• Action item:
In the entries below, find the line with "- Product Image" and the line with "- ✓ Setup Complete". Print those two and everything between them exactly, and nothing else.

Source data Start Marker

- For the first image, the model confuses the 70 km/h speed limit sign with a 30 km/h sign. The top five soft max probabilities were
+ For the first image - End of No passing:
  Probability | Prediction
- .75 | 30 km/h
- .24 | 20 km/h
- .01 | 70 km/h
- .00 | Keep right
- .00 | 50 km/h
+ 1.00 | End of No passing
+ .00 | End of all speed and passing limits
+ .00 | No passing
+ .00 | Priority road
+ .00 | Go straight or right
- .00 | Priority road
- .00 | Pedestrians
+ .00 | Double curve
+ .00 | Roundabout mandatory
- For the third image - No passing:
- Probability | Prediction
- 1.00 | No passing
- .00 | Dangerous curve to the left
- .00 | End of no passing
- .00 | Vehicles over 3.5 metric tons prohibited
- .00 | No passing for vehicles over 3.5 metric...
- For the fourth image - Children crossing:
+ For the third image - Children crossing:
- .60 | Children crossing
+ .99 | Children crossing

Source data End Marker
Source data Start Marker

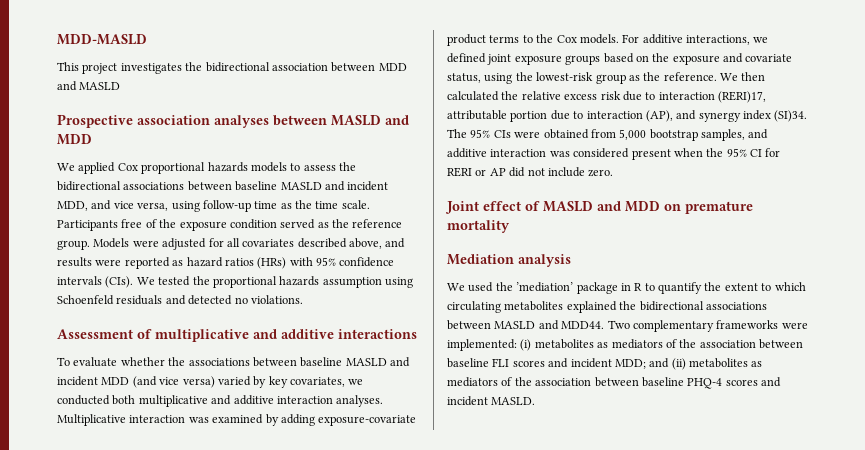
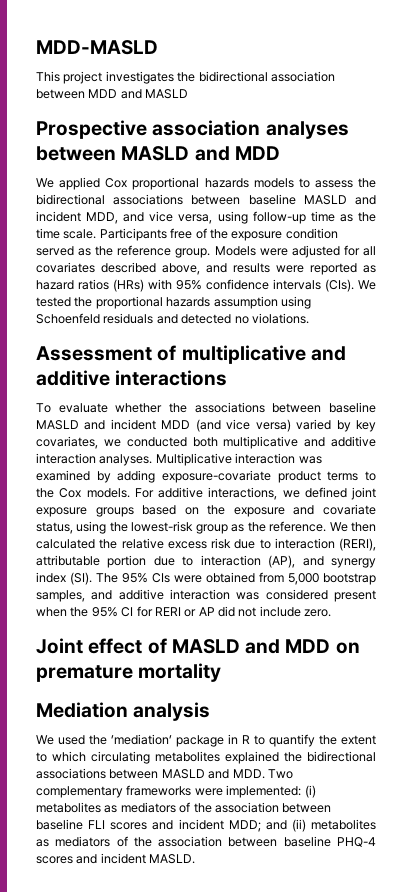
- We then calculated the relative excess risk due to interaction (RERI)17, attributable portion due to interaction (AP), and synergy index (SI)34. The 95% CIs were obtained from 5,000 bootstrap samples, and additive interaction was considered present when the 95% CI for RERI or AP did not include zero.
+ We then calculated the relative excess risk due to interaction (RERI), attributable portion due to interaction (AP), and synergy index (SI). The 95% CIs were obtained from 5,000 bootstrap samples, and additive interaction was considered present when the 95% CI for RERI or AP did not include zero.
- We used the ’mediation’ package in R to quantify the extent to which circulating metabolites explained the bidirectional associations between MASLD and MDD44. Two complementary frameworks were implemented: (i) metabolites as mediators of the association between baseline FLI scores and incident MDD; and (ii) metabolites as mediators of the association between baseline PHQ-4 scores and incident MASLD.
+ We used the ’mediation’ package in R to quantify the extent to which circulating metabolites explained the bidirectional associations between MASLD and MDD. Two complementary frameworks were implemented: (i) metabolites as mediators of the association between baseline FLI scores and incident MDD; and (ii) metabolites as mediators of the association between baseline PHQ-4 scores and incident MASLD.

Source data End Marker
Source data Start Marker

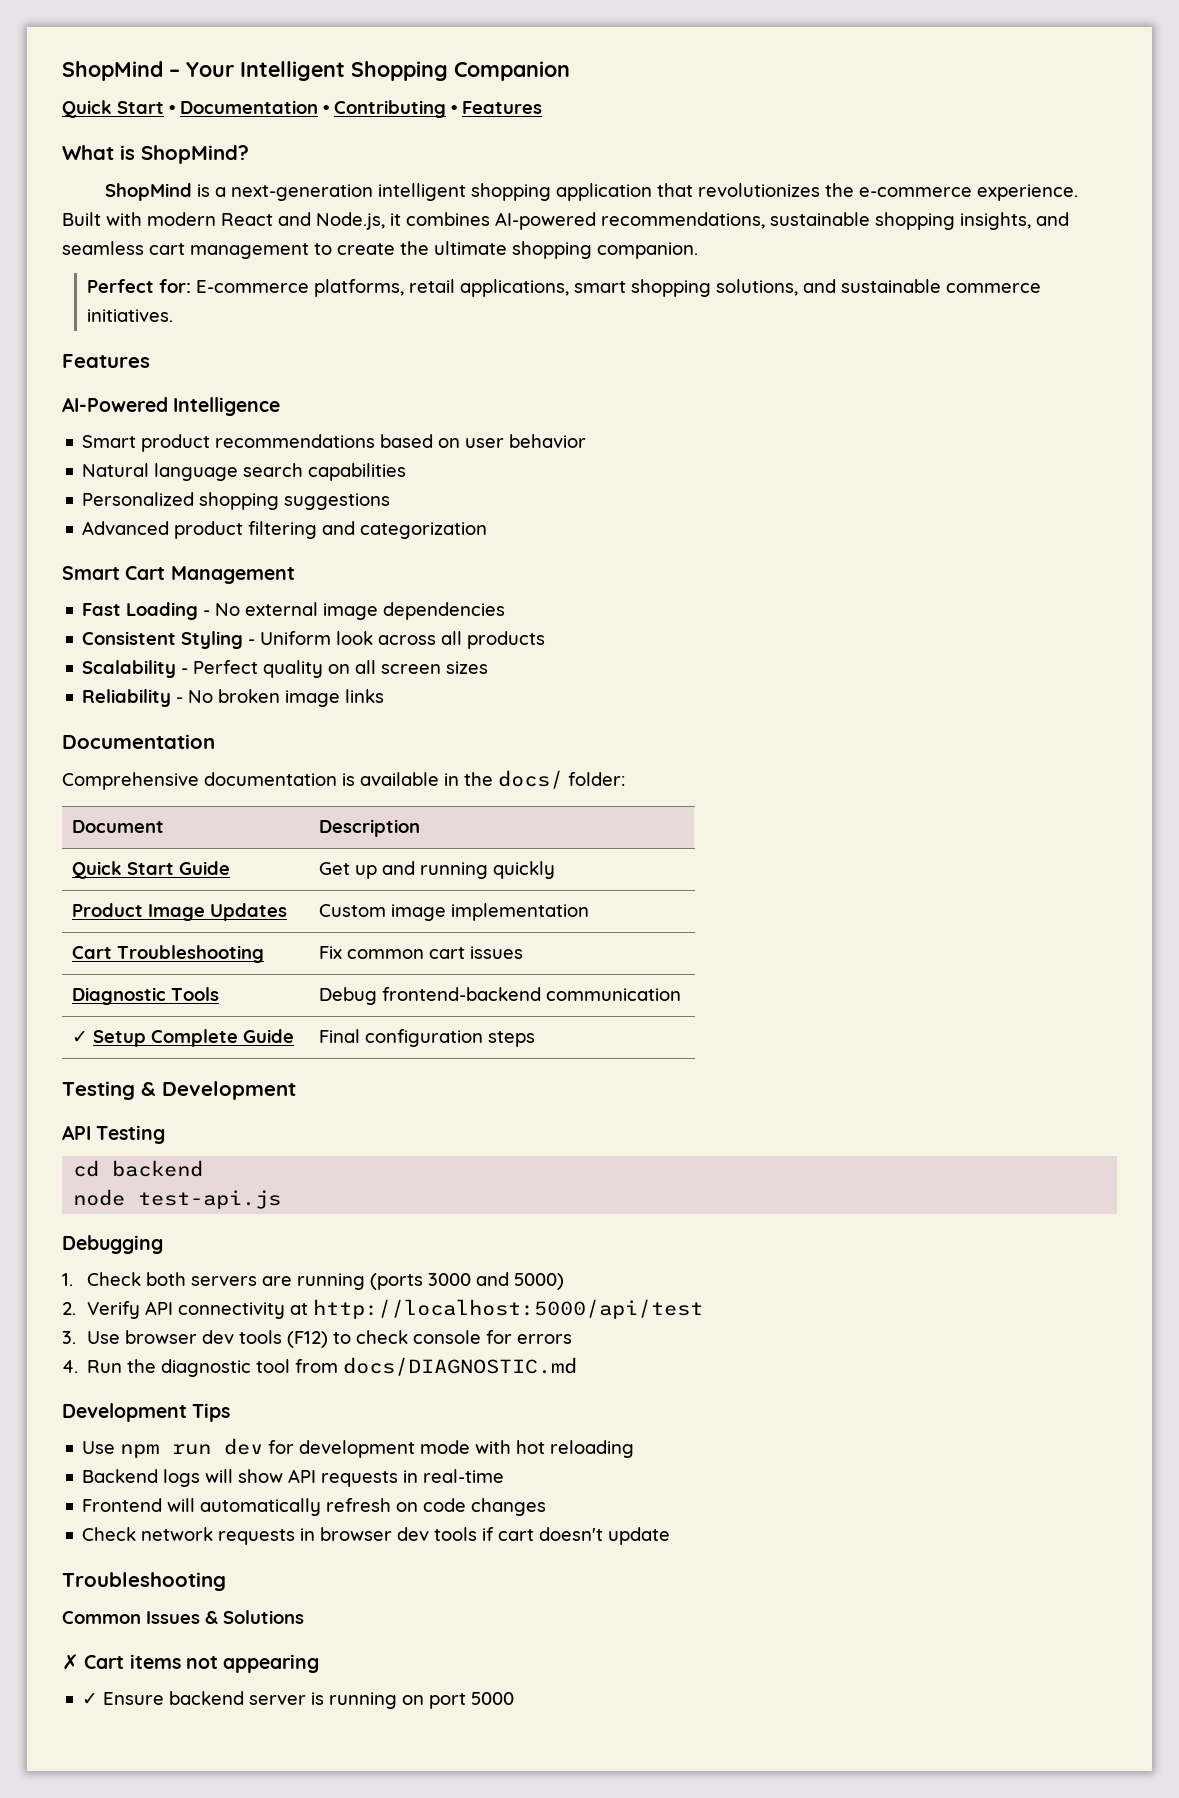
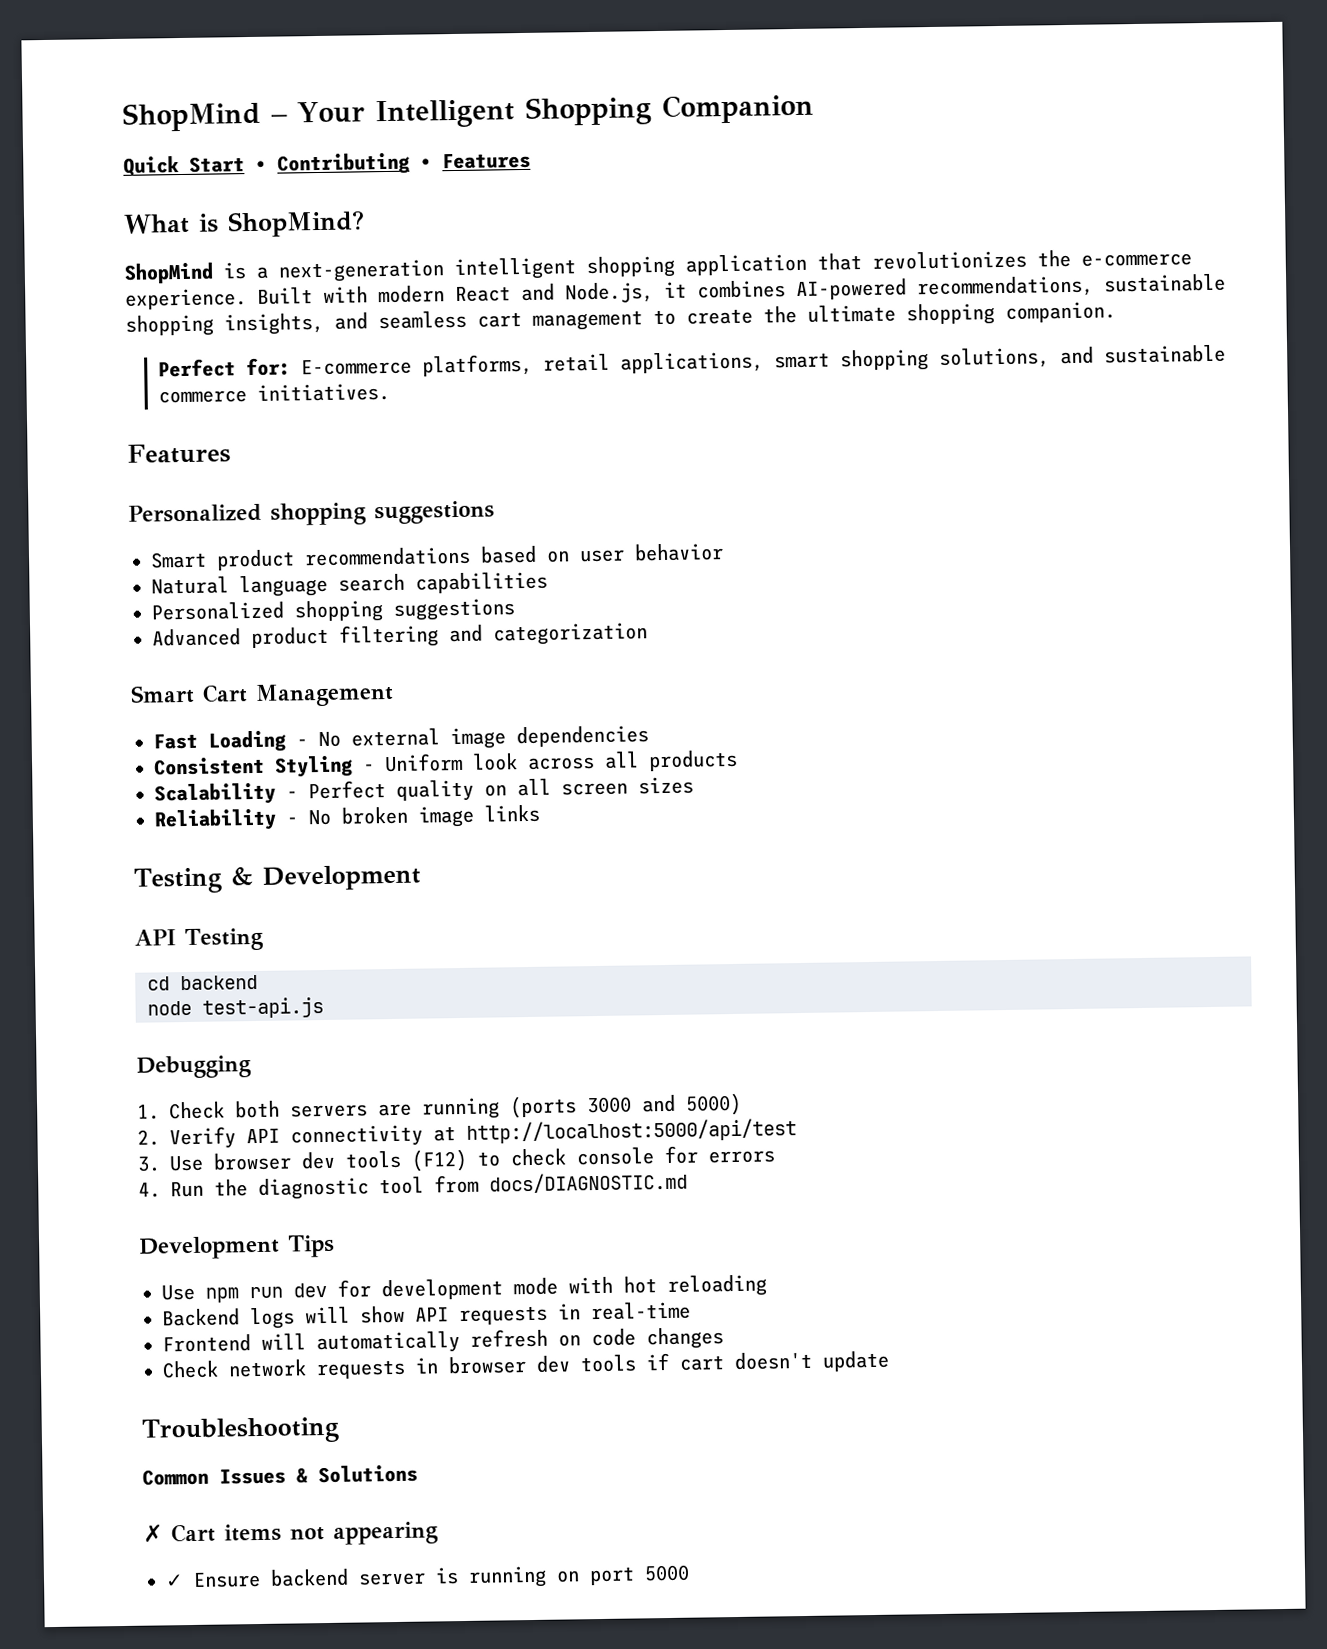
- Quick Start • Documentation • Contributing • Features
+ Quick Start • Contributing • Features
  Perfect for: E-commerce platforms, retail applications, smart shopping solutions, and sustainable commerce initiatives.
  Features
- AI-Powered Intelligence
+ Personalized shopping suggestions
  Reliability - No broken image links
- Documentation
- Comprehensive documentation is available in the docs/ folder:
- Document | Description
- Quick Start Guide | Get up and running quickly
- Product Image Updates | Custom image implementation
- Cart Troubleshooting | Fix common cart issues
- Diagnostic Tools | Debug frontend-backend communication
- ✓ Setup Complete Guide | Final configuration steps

Source data End Marker

• Output for this task:
- Product Image Updates | Custom image implementation
- Cart Troubleshooting | Fix common cart issues
- Diagnostic Tools | Debug frontend-backend communication
- ✓ Setup Complete Guide | Final configuration steps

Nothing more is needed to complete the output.